Can I use C++11 in the .cu-files (CUDA5.5) in Windows7x64 (MSVC) and Linux64 (GCC4.8.2)? - gcc

When I compile the following code containing the design C++11, in Windows7x64 (MSVS2012 + Nsight 2.0 + CUDA5.5), then I do not get errors, and everything compiles and works well:
#include <thrust/device_vector.h>
int main() {
thrust::device_vector<int> dv(10);
auto iter = dv.begin();
return 0;
}
But when I try to compile it under the Linux64 (Debian 7 Wheezey + Nsight Eclipse from CUDA5.5), I get errors:
../src/CudaCpp11.cu(5): error: explicit type is missing ("int"
assumed)
../src/CudaCpp11.cu(5): error: no suitable conversion function from
"thrust::detail::normal_iterator>" to "int"
exists
2 errors detected in the compilation of
"/tmp/tmpxft_00001520_00000000-6_CudaCpp11.cpp1.ii". make: *
[src/CudaCpp11.o] Error 2
When I added line:-stdc++11
in Properties-> Build-> Settings-> Tool Settings-> Build Stages-> Preprocessor options (-Xcompiler)
I get more errors:
/usr/lib/gcc/x86_64-linux-gnu/4.8/include/stddef.h(432): error:
identifier "nullptr" is undefined
/usr/lib/gcc/x86_64-linux-gnu/4.8/include/stddef.h(432): error:
expected a ";"
...
/usr/include/c++/4.8/bits/cpp_type_traits.h(314): error: namespace
"std::__gnu_cxx" has no member
"__normal_iterator"
/usr/include/c++/4.8/bits/cpp_type_traits.h(314): error: expected a
">"
nvcc error : 'cudafe' died due to signal 11 (Invalid memory
reference) make: * [src/CudaCpp11.o] Error 11
Only when I use thrust::device_vector<int>::iterator iter = dv.begin(); in Linux-GCC then I do not get an error. But in Windows MSVS2012 all c++11 features works fine!
Can I use C++11 in the .cu-files (CUDA5.5) in Windows7x64 (MSVC) and Linux64 (GCC4.8.2)?
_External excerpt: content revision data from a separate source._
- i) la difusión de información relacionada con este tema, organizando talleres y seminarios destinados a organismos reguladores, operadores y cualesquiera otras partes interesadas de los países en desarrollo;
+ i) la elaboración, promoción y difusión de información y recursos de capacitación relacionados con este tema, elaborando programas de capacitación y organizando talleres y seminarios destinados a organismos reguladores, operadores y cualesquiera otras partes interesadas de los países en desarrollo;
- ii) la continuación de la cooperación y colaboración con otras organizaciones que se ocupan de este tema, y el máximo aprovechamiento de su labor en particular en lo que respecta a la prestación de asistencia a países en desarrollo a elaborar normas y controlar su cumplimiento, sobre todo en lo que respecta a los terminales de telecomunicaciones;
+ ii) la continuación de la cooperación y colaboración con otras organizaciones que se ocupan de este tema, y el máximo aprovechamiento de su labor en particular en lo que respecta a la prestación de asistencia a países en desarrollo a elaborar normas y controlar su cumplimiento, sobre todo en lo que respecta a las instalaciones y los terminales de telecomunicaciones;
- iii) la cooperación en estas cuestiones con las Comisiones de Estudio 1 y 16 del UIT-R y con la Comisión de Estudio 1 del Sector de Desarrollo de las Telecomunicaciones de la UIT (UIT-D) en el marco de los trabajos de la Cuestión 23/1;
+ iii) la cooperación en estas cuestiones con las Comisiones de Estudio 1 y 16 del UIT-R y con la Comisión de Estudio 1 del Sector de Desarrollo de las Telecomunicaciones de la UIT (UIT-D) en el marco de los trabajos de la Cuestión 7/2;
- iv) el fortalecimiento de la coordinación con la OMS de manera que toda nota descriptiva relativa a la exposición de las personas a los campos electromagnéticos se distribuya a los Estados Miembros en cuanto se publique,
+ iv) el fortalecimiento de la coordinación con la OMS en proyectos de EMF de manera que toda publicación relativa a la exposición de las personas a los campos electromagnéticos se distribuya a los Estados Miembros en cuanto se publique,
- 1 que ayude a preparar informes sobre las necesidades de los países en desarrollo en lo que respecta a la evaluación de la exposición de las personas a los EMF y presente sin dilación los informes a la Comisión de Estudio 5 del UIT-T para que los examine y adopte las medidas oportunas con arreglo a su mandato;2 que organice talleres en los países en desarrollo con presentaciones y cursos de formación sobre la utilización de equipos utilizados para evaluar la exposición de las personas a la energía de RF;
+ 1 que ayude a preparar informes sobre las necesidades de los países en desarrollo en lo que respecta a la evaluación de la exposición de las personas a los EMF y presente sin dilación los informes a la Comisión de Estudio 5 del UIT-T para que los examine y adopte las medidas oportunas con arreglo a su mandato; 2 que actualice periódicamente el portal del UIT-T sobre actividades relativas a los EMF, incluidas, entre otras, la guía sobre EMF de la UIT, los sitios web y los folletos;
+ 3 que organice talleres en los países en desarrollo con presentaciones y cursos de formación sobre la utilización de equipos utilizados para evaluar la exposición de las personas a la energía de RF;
You will probably have to split the main.cpp from your others.cu like this:
others.hpp:
void others();
others.cu:
#include "others.hpp"
#include <boost/typeof/std/utility.hpp>
#include <thrust/device_vector.h>
void others() {
thrust::device_vector<int> dv(10);
BOOST_AUTO(iter, dv.begin()); // regular C++
}
main.cpp:
#include "others.hpp"
int main() {
others();
return 0;
}
This particular answer shows that compiling with an officially supported gcc version (as Robert Crovella stated correctly) should work out at least for c++11 code in the main.cpp file:
g++ -std=c++0x -c main.cpp
nvcc -arch=sm_20 -c others.cu
nvcc -lcudart -o test main.o others.o
(tested on Debian 8 with nvcc 5.5 and gcc 4.7.3).
To answer your underlying question: I am not aware that one can use C++11 in .cu files with CUDA 5.5 in Linux (and I was not aware the shown example with host-side C++11 gets properly de-cluttered under MSVC). I even filed a feature request for constexpr support which is still open.
The CUDA programming guide for CUDA 5.5 states:
For the host code, nvcc supports whatever part of the C++ ISO/IEC
14882:2003 specification the host c++ compiler supports.
For the device code, nvcc supports the features illustrated in Code
Samples with some restrictions described in Restrictions; it does not
support run time type information (RTTI), exception handling, and the
C++ Standard Library.
Anyway, it is possible to use some of the C++11 features like auto in kernels, e.g. with boost::auto.
As an outlook, other C++11 features like threads may be quite unlikely to end up in CUDA and I heard no official plans about them yet (as of supercomputing 2013).
Shameless plug: If you are interested in more of these tweeks, feel free to have a look in our library libPMacc which provides multi-GPU grid and particle abstractions for simulations. We implemented lambda, a STL-like access concept for 1-3D matrices and other useful stuff there.
All the best,
Axel
Update: Since CUDA 7.0 C++11 support in kernels has been added officially. As BenC pointed our correctly, parts of this feature were already silently added in CUDA 6.5.

According to Jared Hoberock (Thrust developer), it seems that C++11 support has been added to CUDA 6.5 (although it is still experimental and undocumented). This may make things easier when starting to use C++11 in very large C++/CUDA projects, since splitting everything can be quite cumbersome for large projects when you use CMake for instance.

Related

Undocumented ABI changes of std::function between GCC-4 and GCC-5/6/7/8/9, how to make a .so working with devtoolset-4/6/7/8/9?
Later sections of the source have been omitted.